Investors focusing on climate change face a central paradox.
On the one hand, excitement around the energy transition is skyrocketing. Over $70 trillion in global capital is aligned with the transition to net-zero by 2050, a sevenfold increase since the 2015 Paris Accords.
Despite this, the world’s dependence on fossil fuels hasn’t waned. Demand for coal, gas, and oil hit record highs in 2022. From 2000 to 2022, the world only achieved a 4% reduction in carbon dependency, with fossil fuels supplying 82% of primary energy.
Our sluggish energy transition raises a pivotal question: how must global capital allocation toward climate change evolve?
We believe the ‘Investor Overton Window’ on climate change must expand significantly in the near future, as the need for more immediate climate action grows.
Here, we outline ten predictions for investors as short- to medium-term decarbonization expectations shift.

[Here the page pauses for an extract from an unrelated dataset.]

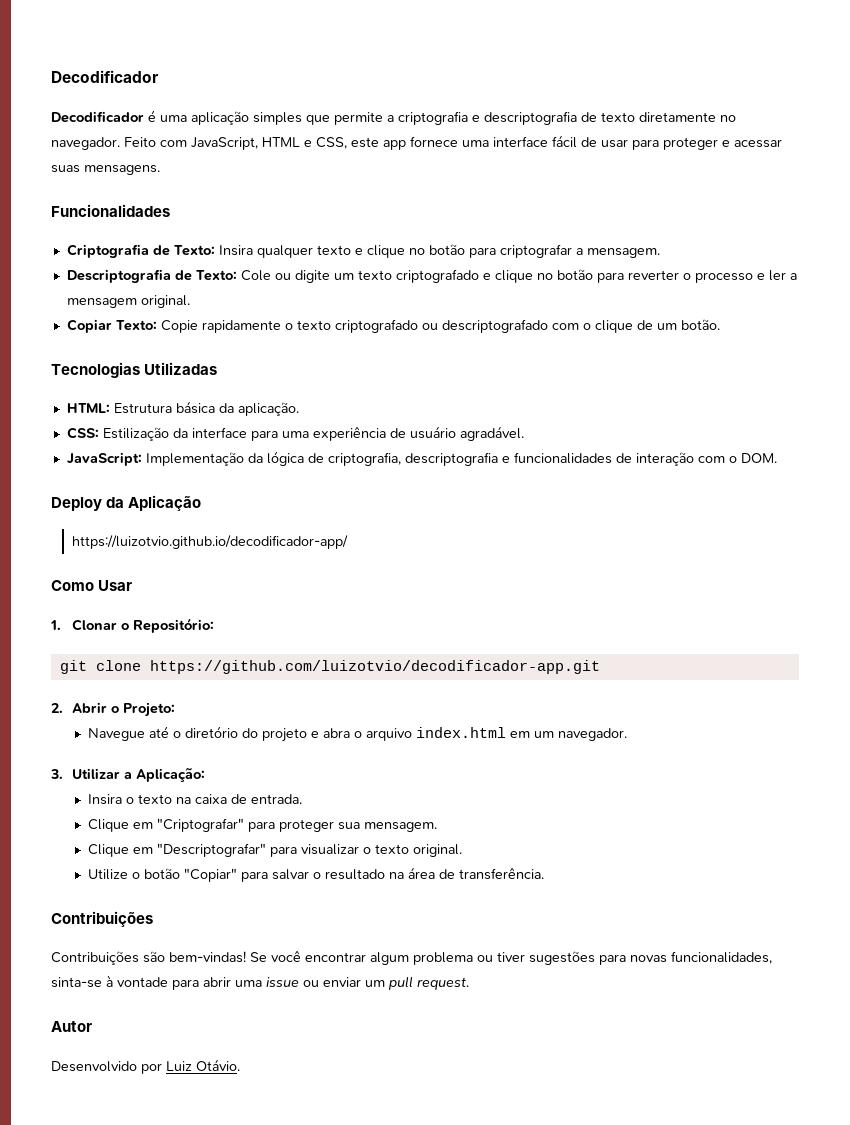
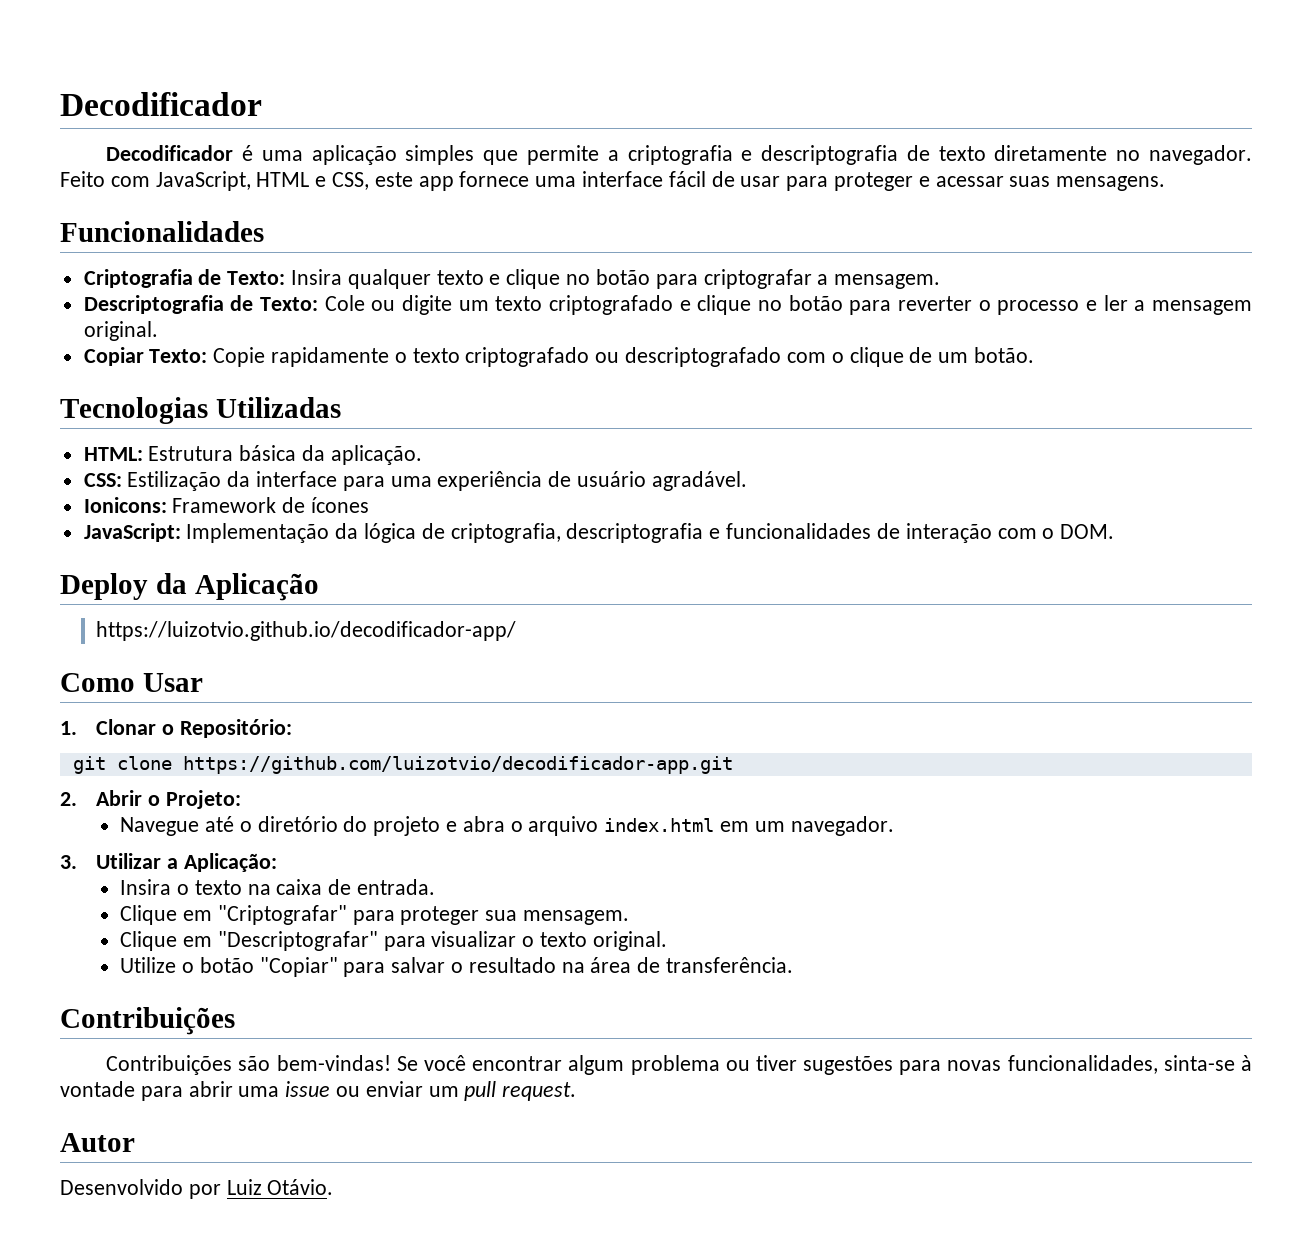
+ Ionicons: Framework de ícones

- Climate Adaptation Takes Center Stage
- Carbon Removal Becomes a Multibillion Dollar Industry
- Geoengineering Becomes Mainstream
- Carbon Prices Rapidly Expand
- The US Energy Transition Receives Bipartisan Support
- Solar & Wind Continue Along S-Curve Growth
- Greater Importance Is Given to Breakthrough Tech
- There Is a Global 'Marshall Plan' for Grids
- China & India Go from Laggards to Leaders
- GDP Ceases to Be a Universal Measure of National Progress
(1) Climate Adaptation Takes Center Stage
Mitigation efforts have attracted investment for more than a decade. Now, attention is shifting towards climate adaptation, with growing bipartisan support in the US.
The Biden Administration released climate adaptation and resilience plans across 23 agencies of the federal government. Meanwhile, House Republicans are strategizing to “protect American lives and livelihoods by deploying smart resilience and mitigation investments in conservation and adaptation solutions.”
What characterizes our new focus on climate adaptation?
The Global Commission on Adaptation Report highlights eight key areas for climate adaptation investment: (1) Early Warning Systems, (2) Climate Resilient Infrastructure, (3) Dryland Agricultural Crop Production, (4) Mangrove Protection, (5) Water Infrastructure, Destination, and More, (6) Insurance and Reinsurance, (7) Heat Stress, (8) Urban Planning and Adaptation.
A $53 billion proposal from the US Army Corps of Engineers aims to bolster coastal ecosystem resilience by building breakwaters, seawalls, and levees. This infrastructure overhaul could significantly reduce future flood risks and economic costs related to storm events.
The US has sustained 363 weather and climate disasters since 1980, totaling over $2.59 trillion in damages. These events are leading some private insurers to retreat from high-risk areas. State Farm and Allstate confirmed they would stop issuing new home insurance policies in California, and Farmers and AAA have ended many homeowner insurance policies in Florida. This retreat by private insurers places even more pressure on the federal government to provide relief.
Exhibit 1 - Major metropolitan areas, including NYC, are developing adaptation strategies.
Source: Lower Manhattan Climate Resilience Study, NYC Economic Development Corporation
(2) Carbon Removal Becomes a Multibillion Dollar Industry
The carbon removal industry is quickly growing. The International Panel on Climate Change (IPCC) says carbon dioxide removal (CDR) is required to achieve global net-zero carbon and greenhouse gas emission goals.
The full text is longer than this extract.